Series 04 Episode 22 – The Wildebeest Implementation
Scene: A public washroom. Amy and Penny are in cubicles, Bernadette is washing her hands.
Amy: I must say, Penny, this is great fun.
Penny: Glad you’re enjoying yourself.
Amy: Until I met you and Bernadette, my trips to the bathroom had been entirely focused on elimination. Now they have a delightful social aspect.
Bernadette: Amy, you must’ve been in the bathroom with other women before.
Amy: Of course I have. But they were strangers and seemed off-put when I engaged in friendly stall-to-stall chit-chat.
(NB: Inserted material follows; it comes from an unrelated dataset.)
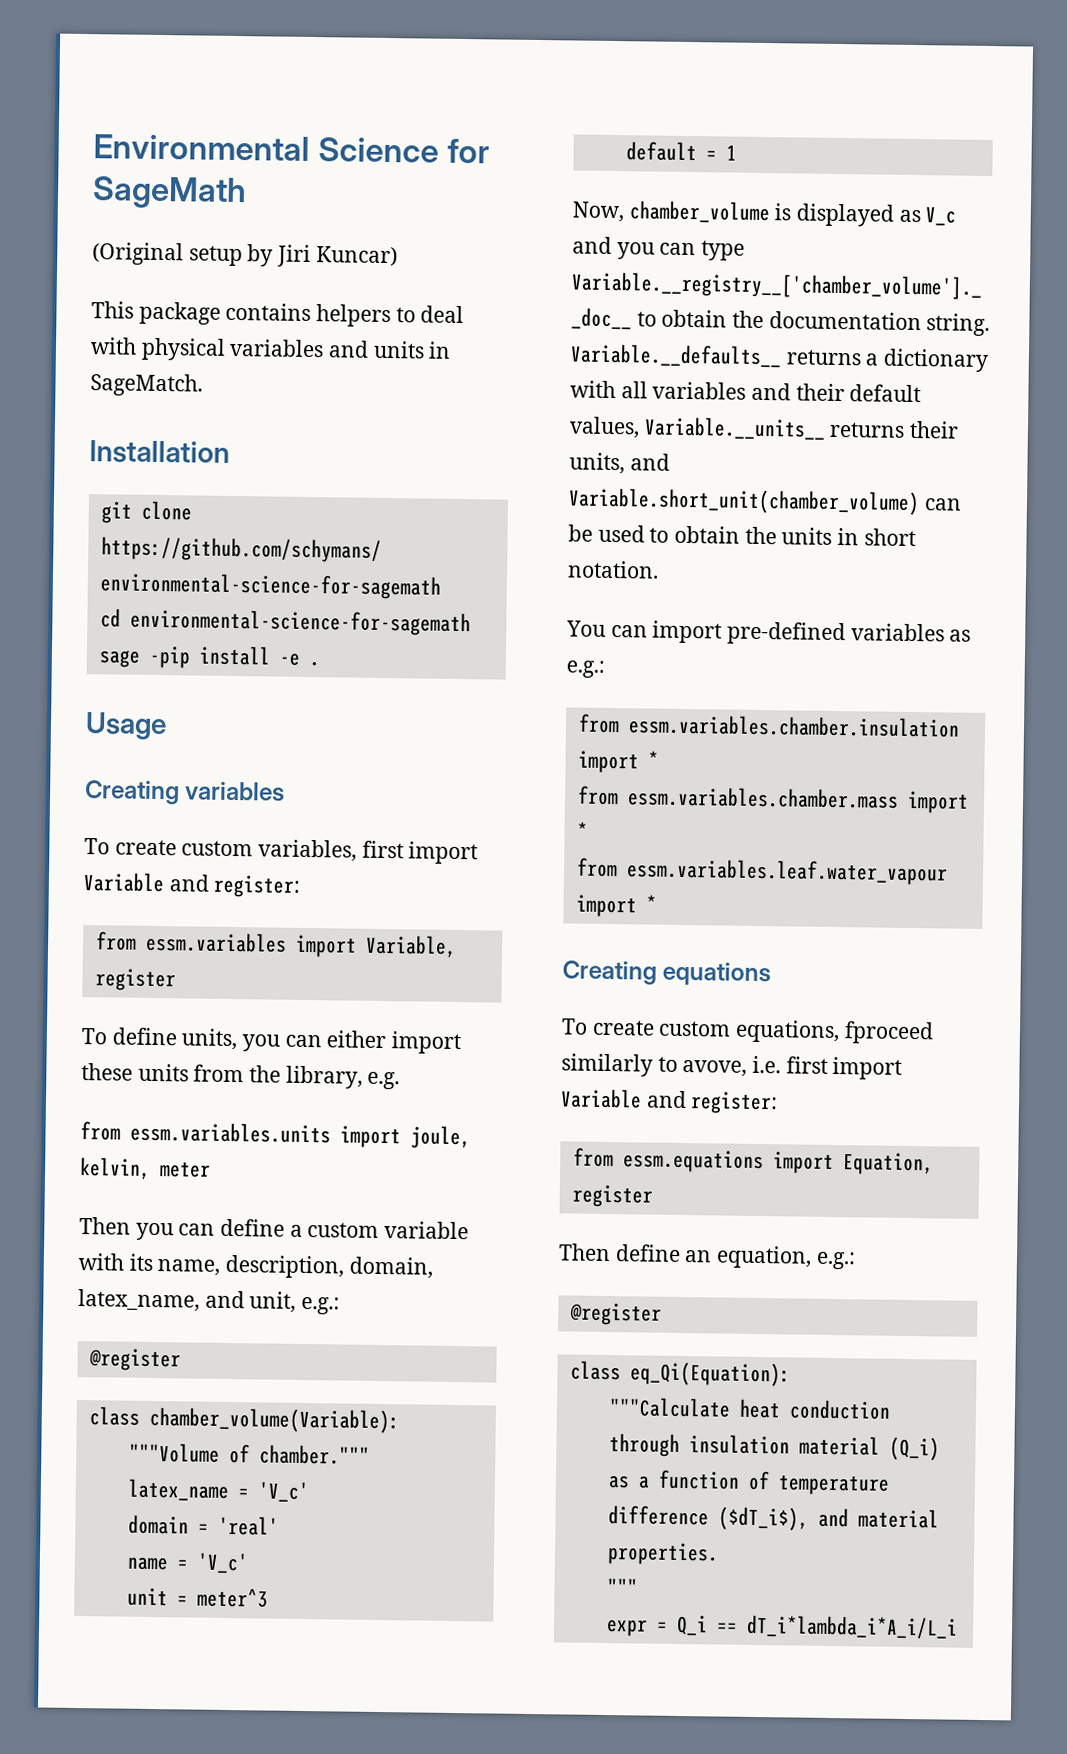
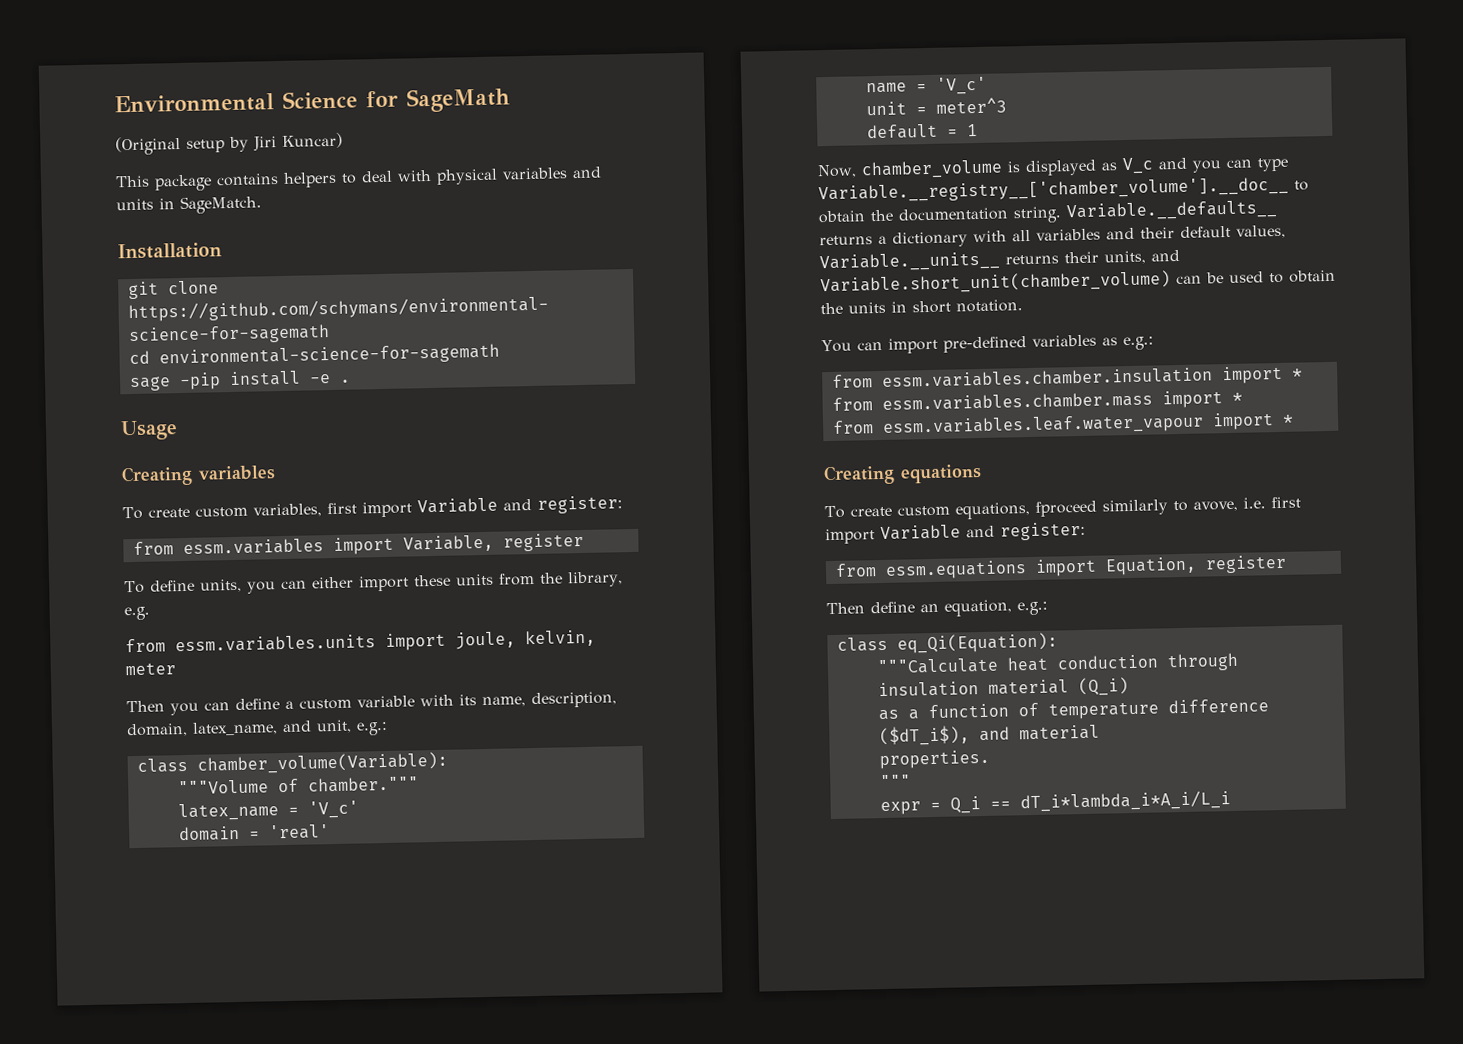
  Then you can define a custom variable with its name, description, domain, latex_name, and unit, e.g.:
- @register
  Then define an equation, e.g.:
- @register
Bernadette: Some women don’t like to get chummy when their panties are down.
Amy: You okay in there, bestie?
Penny: I’m fine.
Amy: The reason I ask is that many people experience bladder shyness, the inability to pass urine
Penny: Yeah, I said I’m fine. Stop talking to me.
Amy: She always this crabby when she urinates?
Bernadette: We’re really not that close.
Penny: Screw it. I’ll go later.
Amy: And I’ll be right by your side.
Scene: A shoe shop.
Bernadette: Did I tell you Priya invited me and Howard to have dinner with her and Leonard?
Penny: Oh, that’s nice.
Amy: No, it’s not. It’s a strategic manoeuvre. Leonard’s new girlfriend is testing Bernadette’s loyalty to you and the group. That bitch is crafty.
Bernadette: You think?
Amy: Of course. How does the cheetah attack a herd of wildebeests? By going after its weakest member.
Bernadette: Well, what makes me the weakest member?
Amy: Your trusting nature coupled with your teeny-tiny body. You wouldn’t last a minute on the Serengeti.
Penny: Okay, Amy, you’re being silly. I am not concerned about who hangs out with who. And I certainly don’t have a problem with Leonard’s new girlfriend who wears way too much makeup. Ooh, these are cute. Of course if I buy them, I’ll have to rent my womb out to a gay couple.
Bernadette: It doesn’t matter. I’m going to tell her we can’t make it.
Amy: Oh, no. You have to go.
Bernadette: I don’t understand. I thought I was a teeny-tiny wildebeest.
Amy: You are, with hair that smells like strawberries. And we’re going to use that to our advantage.
Penny: Wait. What are you talking about?
Amy: By accepting the invitation, Bernadette becomes a double agent inside the enemy camp. She could ferret out Priya’s tactics, identify her weaknesses and feed her false information, such as, Leonard’s no stranger to back-alley cockfights.
Bernadette: I don’t know. I’m not a very good liar. They kind of whup that out of you in Catholic school.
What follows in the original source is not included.